*Exercise objective*.
Below are the records; retype them exactly and omit each picture.

(Front-end code edit data)
Start of Block
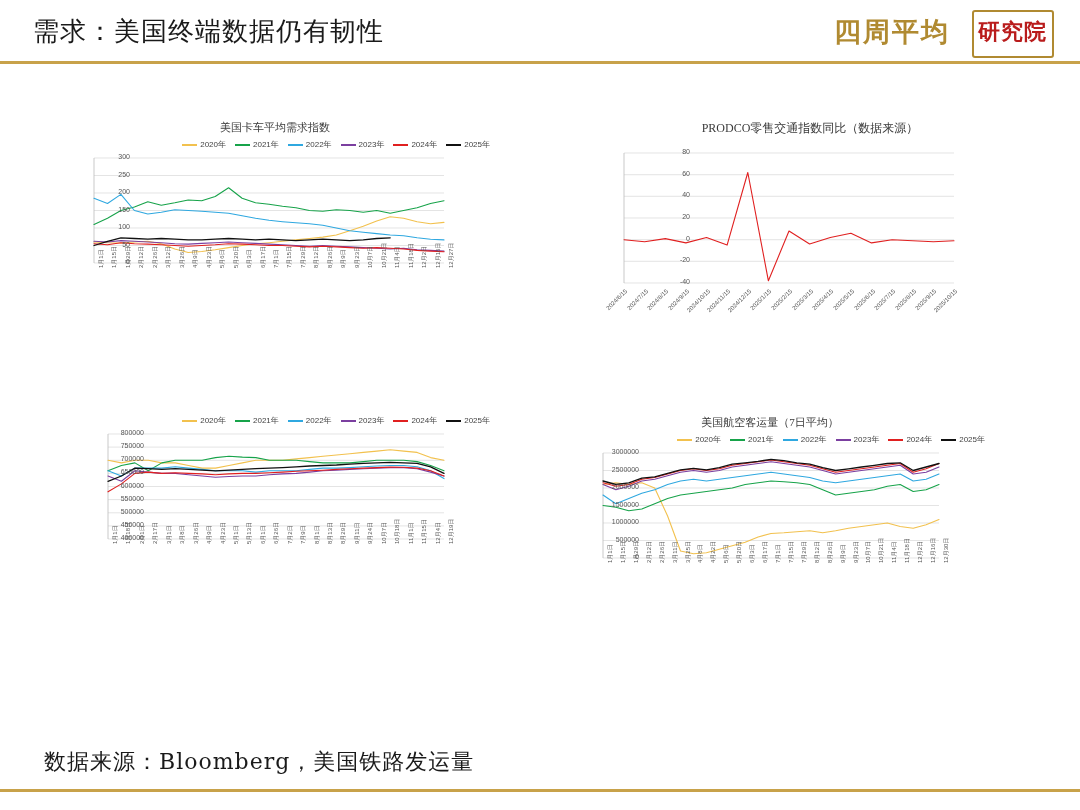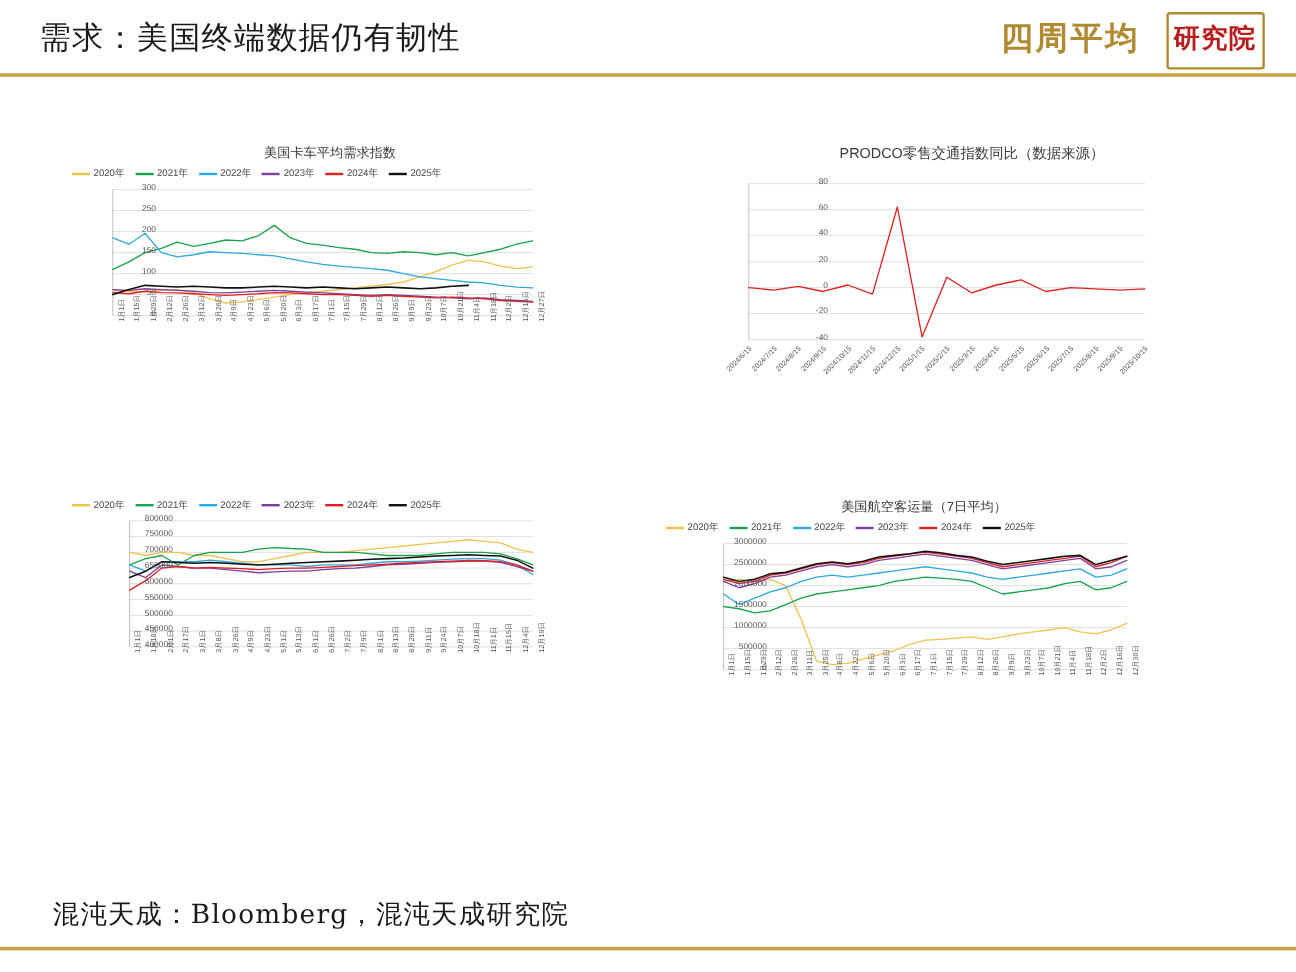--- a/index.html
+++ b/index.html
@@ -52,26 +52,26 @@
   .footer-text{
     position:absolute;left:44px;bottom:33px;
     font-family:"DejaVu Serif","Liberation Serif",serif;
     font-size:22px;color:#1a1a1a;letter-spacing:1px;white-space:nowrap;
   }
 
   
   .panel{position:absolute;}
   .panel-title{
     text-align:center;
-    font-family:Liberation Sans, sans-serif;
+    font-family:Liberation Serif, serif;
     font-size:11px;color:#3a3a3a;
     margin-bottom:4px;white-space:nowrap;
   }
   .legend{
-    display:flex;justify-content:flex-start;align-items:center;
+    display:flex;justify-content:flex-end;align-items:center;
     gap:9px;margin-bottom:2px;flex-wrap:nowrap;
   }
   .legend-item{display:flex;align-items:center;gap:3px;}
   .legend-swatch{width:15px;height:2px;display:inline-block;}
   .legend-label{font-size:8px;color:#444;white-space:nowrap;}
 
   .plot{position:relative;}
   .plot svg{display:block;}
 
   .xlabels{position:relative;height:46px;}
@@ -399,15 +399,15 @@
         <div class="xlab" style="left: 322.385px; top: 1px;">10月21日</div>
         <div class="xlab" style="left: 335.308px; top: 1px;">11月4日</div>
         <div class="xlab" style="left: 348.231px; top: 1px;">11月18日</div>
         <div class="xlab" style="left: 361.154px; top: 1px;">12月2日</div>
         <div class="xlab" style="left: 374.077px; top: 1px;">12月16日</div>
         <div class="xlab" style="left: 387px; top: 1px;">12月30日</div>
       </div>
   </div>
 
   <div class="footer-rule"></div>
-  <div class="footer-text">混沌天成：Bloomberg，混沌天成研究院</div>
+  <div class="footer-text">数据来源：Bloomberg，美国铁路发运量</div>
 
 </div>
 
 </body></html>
End of Block
*Your response*.
--- a/index.html
+++ b/index.html
@@ -52,26 +52,26 @@
   .footer-text{
     position:absolute;left:44px;bottom:33px;
     font-family:"DejaVu Serif","Liberation Serif",serif;
     font-size:22px;color:#1a1a1a;letter-spacing:1px;white-space:nowrap;
   }
 
   
   .panel{position:absolute;}
   .panel-title{
     text-align:center;
-    font-family:Liberation Sans, sans-serif;
+    font-family:Liberation Serif, serif;
     font-size:11px;color:#3a3a3a;
     margin-bottom:4px;white-space:nowrap;
   }
   .legend{
-    display:flex;justify-content:flex-start;align-items:center;
+    display:flex;justify-content:flex-end;align-items:center;
     gap:9px;margin-bottom:2px;flex-wrap:nowrap;
   }
   .legend-item{display:flex;align-items:center;gap:3px;}
   .legend-swatch{width:15px;height:2px;display:inline-block;}
   .legend-label{font-size:8px;color:#444;white-space:nowrap;}
 
   .plot{position:relative;}
   .plot svg{display:block;}
 
   .xlabels{position:relative;height:46px;}
@@ -399,15 +399,15 @@
         <div class="xlab" style="left: 322.385px; top: 1px;">10月21日</div>
         <div class="xlab" style="left: 335.308px; top: 1px;">11月4日</div>
         <div class="xlab" style="left: 348.231px; top: 1px;">11月18日</div>
         <div class="xlab" style="left: 361.154px; top: 1px;">12月2日</div>
         <div class="xlab" style="left: 374.077px; top: 1px;">12月16日</div>
         <div class="xlab" style="left: 387px; top: 1px;">12月30日</div>
       </div>
   </div>
 
   <div class="footer-rule"></div>
-  <div class="footer-text">混沌天成：Bloomberg，混沌天成研究院</div>
+  <div class="footer-text">数据来源：Bloomberg，美国铁路发运量</div>
 
 </div>
 
 </body></html>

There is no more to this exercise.